Si l’on compare 2010 à l’année 2005, on constate que les prestations sociales ont augmenté d’environ 3 % de PIB, aussi bien dans l’Europe des 15 que dans celle des 27, ainsi que dans les pays membres de l’OCDE. Cette dernière organisation écrit que « avec la crise qui a commencé en 2007-2008, les dépenses sociales des pays de l’OCDE ont grimpé en moyenne jusqu’à 22 % du PIB, et cette proportion n’a pas baissé pendant les années suivantes [5] ». L’augmentation a eu lieu pour l’essentiel en 2009, au plus fort de la crise, preuve du rôle essentiel, bien que très imparfait, joué par les prestations sociales comme stabilisateur économique, notamment en matière d’indemnisation du chômage. Il est par contre inquiétant de constater qu’en 2012, année de rechute de l’économie, la part des dépenses sociales stagne ou diminue, la chute étant très brutale dans les pays soumis aux plans d’austérité de la Troïka.
C’est bien ce que laisse entendre la DREES (Direction de la recherche, des études, de l’évaluation et des statistiques) dans son dernier document de travail sur la protection sociale :
« Les dépenses de protection sociale ont joué un rôle capital dans la crise actuelle en compensant les pertes de revenus des ménages en début de crise, contribuant ainsi à stabiliser l’économie. Ces effets stabilisateurs se sont toutefois estompés au milieu de 2010 pour devenir négligeables en 2012, parfois même dans les pays où le chômage continuait de progresser.

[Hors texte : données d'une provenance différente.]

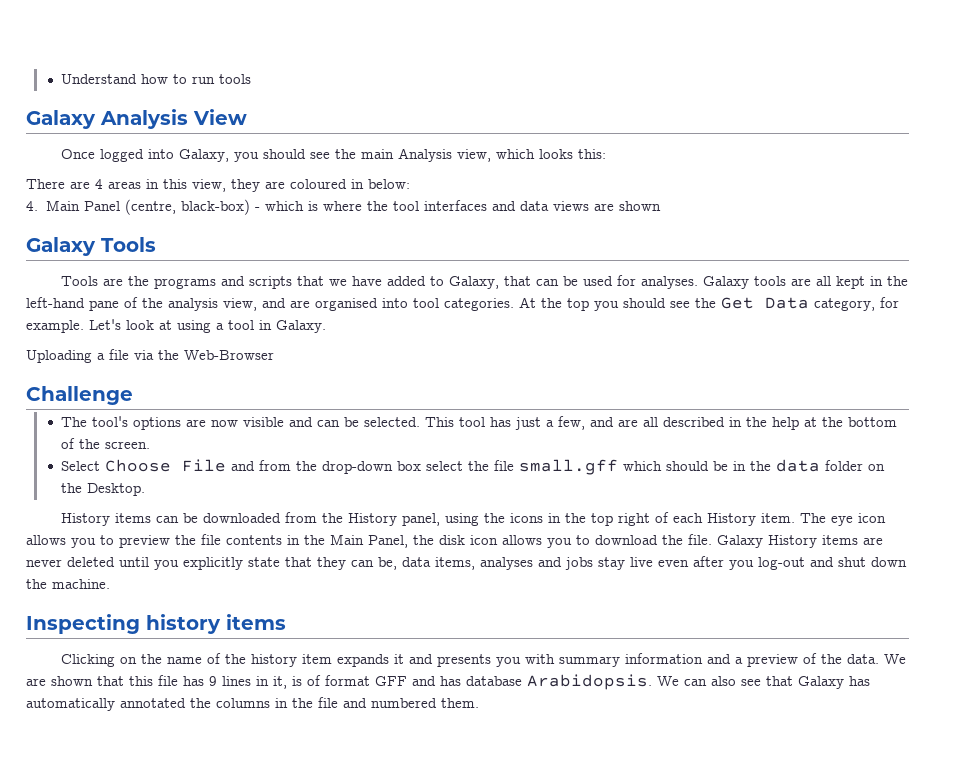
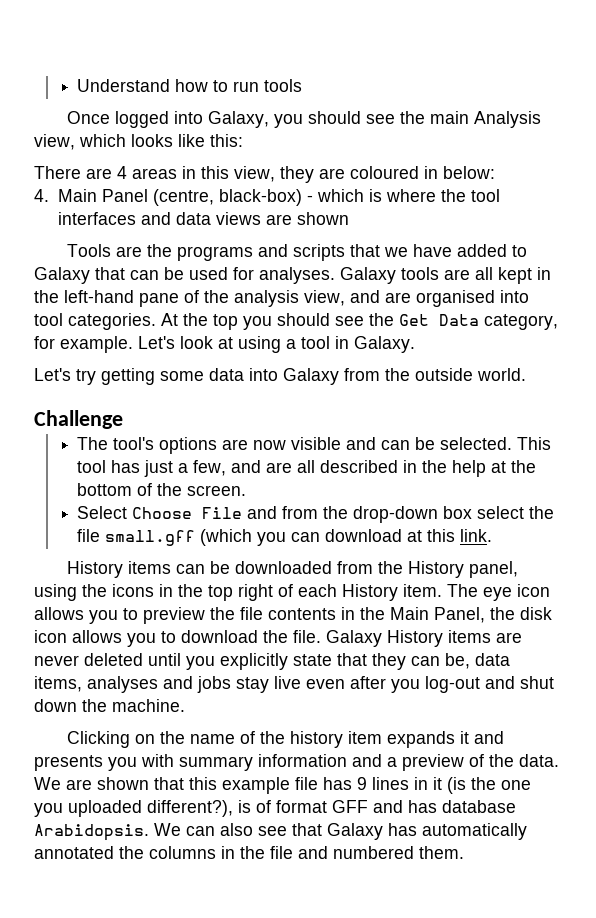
- Galaxy Analysis View
- Once logged into Galaxy, you should see the main Analysis view, which looks this:
+ Once logged into Galaxy, you should see the main Analysis view, which looks like this:
- Galaxy Tools
- Tools are the programs and scripts that we have added to Galaxy, that can be used for analyses.
+ Tools are the programs and scripts that we have added to Galaxy that can be used for analyses.
- Uploading a file via the Web-Browser
+ Let's try getting some data into Galaxy from the outside world.
- Select Choose File and from the drop-down box select the file small.gff which should be in the data folder on the Desktop.
+ Select Choose File and from the drop-down box select the file small.gff (which you can download at this link.
- Inspecting history items
- We are shown that this file has 9 lines in it, is of format GFF and has database Arabidopsis.
+ We are shown that this example file has 9 lines in it (is the one you uploaded different?), is of format GFF and has database Arabidopsis.

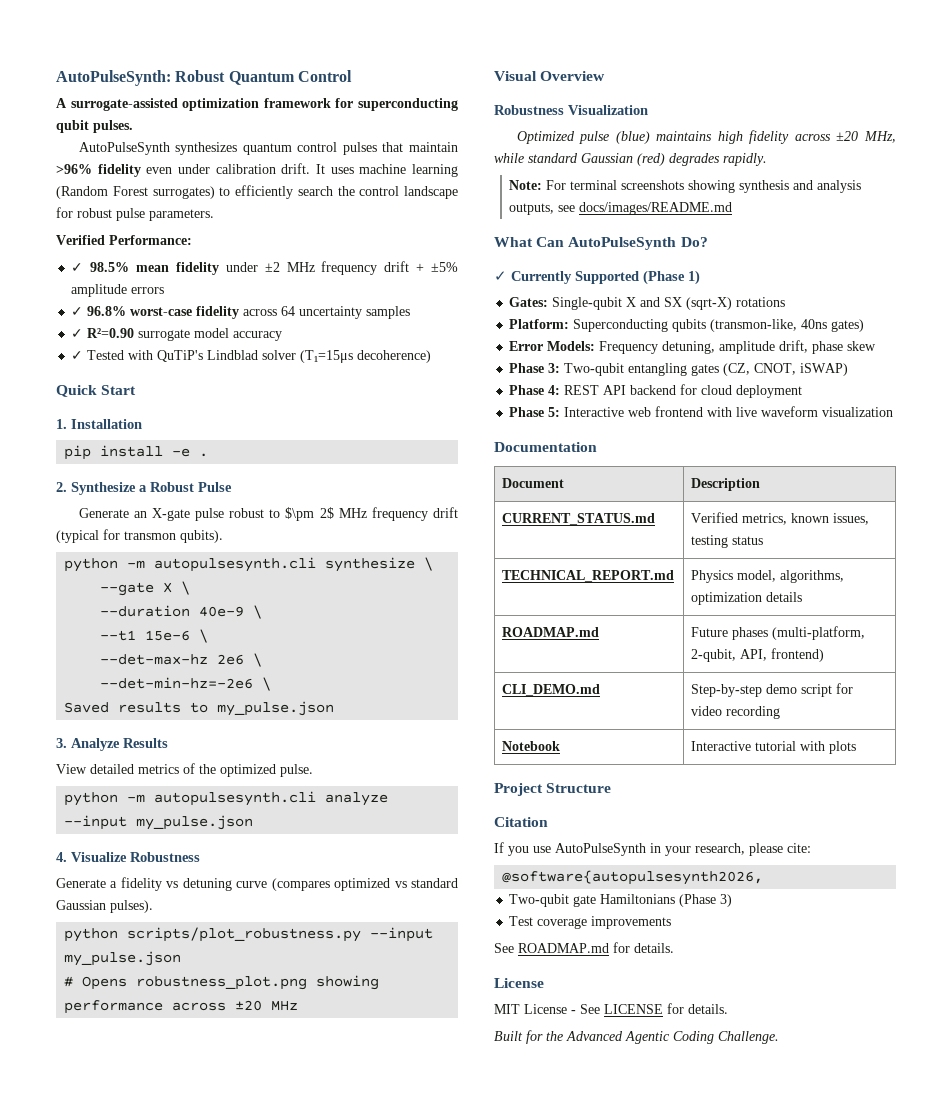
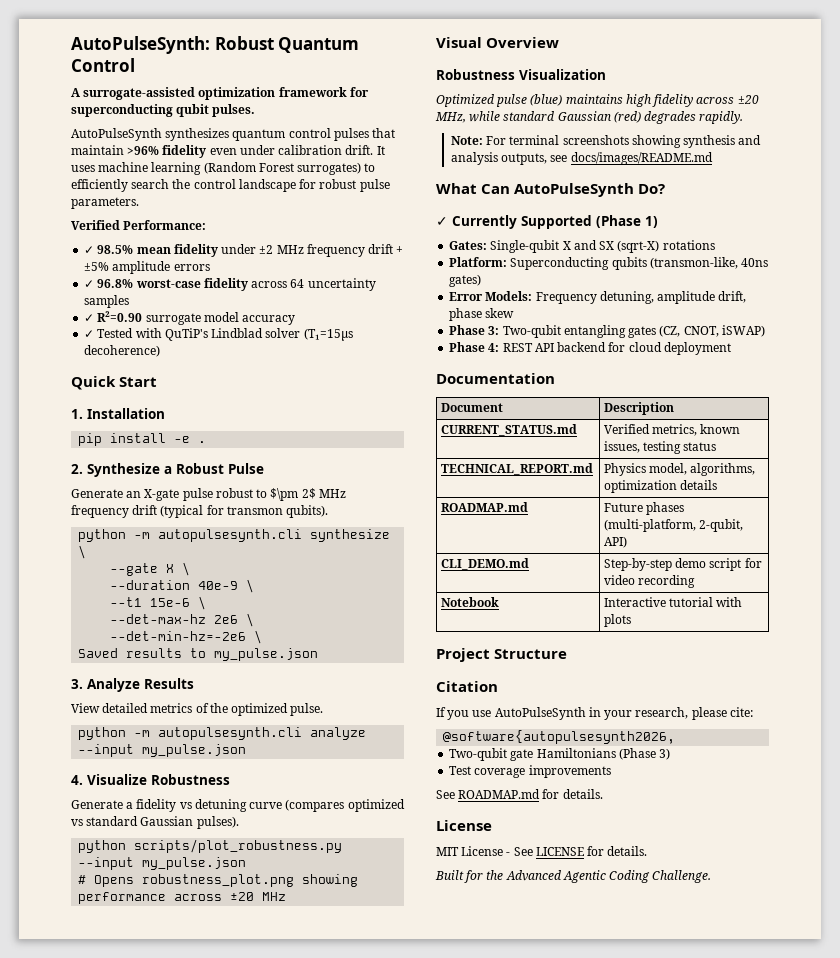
- Phase 5: Interactive web frontend with live waveform visualization
- ROADMAP.md | Future phases (multi-platform, 2-qubit, API, frontend)
+ ROADMAP.md | Future phases (multi-platform, 2-qubit, API)

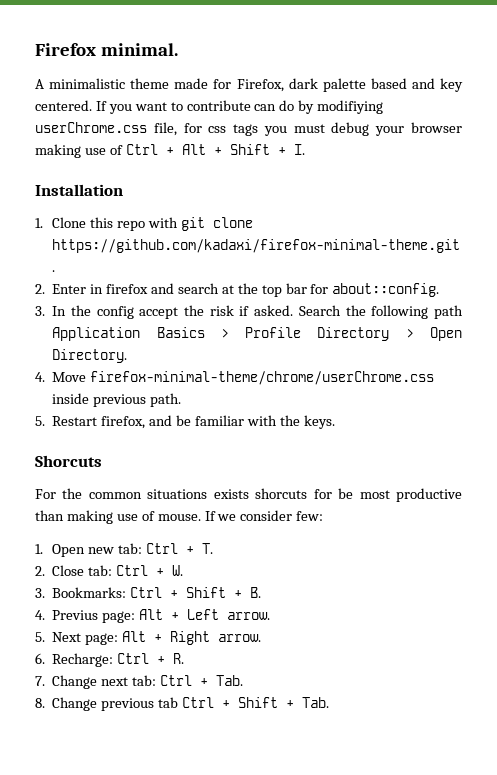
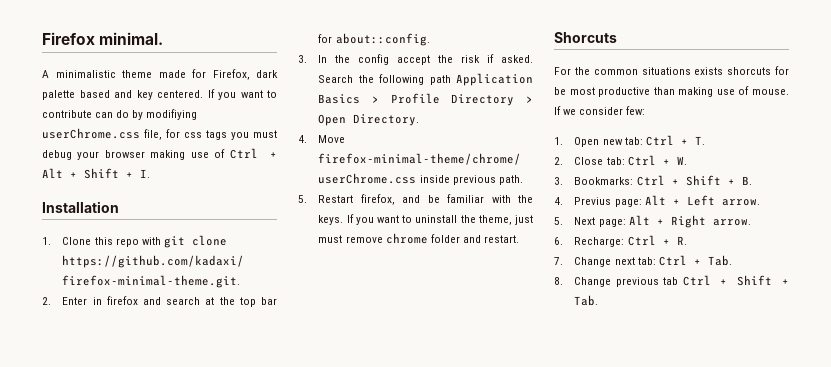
+ If you want to uninstall the theme, just must remove chrome folder and restart.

La réduction des dépenses de protection sociale en volume enregistrée en 2011 et 2012 représente une baisse significative de leur composante cyclique, ainsi qu’un éventuel ralentissement de leur rythme tendanciel de croissance. Cet ajustement significatif au cours de cette crise reflète en partie l’ampleur exceptionnelle de la consolidation budgétaire nécessaire, dans un contexte d’architecture incomplète de l’Union économique et monétaire. [6] »
Ce qui veut dire en clair que, de plus en plus, les dépenses sociales sont sacrifiées sur l’autel de l’austérité et de la réduction de la dette publique.
Concernant plus précisément la France, elle semble et est sans doute un peu plus épargnée que bien d’autres États de l’Union européenne. Les projections de l’OCDE pour l’année 2013 la situent, de même qu’en 2011 et en 2012, comme le pays le plus « dépensier » en matière de protection sociale, avec 33 % de son PIB. À titre de comparaison, la moyenne des pays membres de l’OCDE se situe à 21,9 %, toujours en projection 2013 [7]. Mais, de grignotage en grignotage, l’État-providence est de plus en plus menacé en France : on le voit notamment avec la succession de « réformes » des retraites, la baisse des remboursements de soins de santé ou les obstacles que doivent franchir les chômeurs pour tenter d’obtenir leurs indemnités.
Bruno Palier citait et traduisait une phrase de Gosta Esping-Andersen définissant parfaitement la nature des enjeux : « les droits sociaux … permettent aux individus de rendre leur niveau de vie indépendant des seules forces du marché. [Ils] permettent au citoyen de ne pas être réduit au statut de ‘‘marchandise’’ [8]. » Mais les marchés sont là, ils s’efforcent de rogner à leur profit ces droits sociaux et, grâce à la complaisance de gouvernements de droite ou prétendument de gauche, ils y arrivent peu à peu.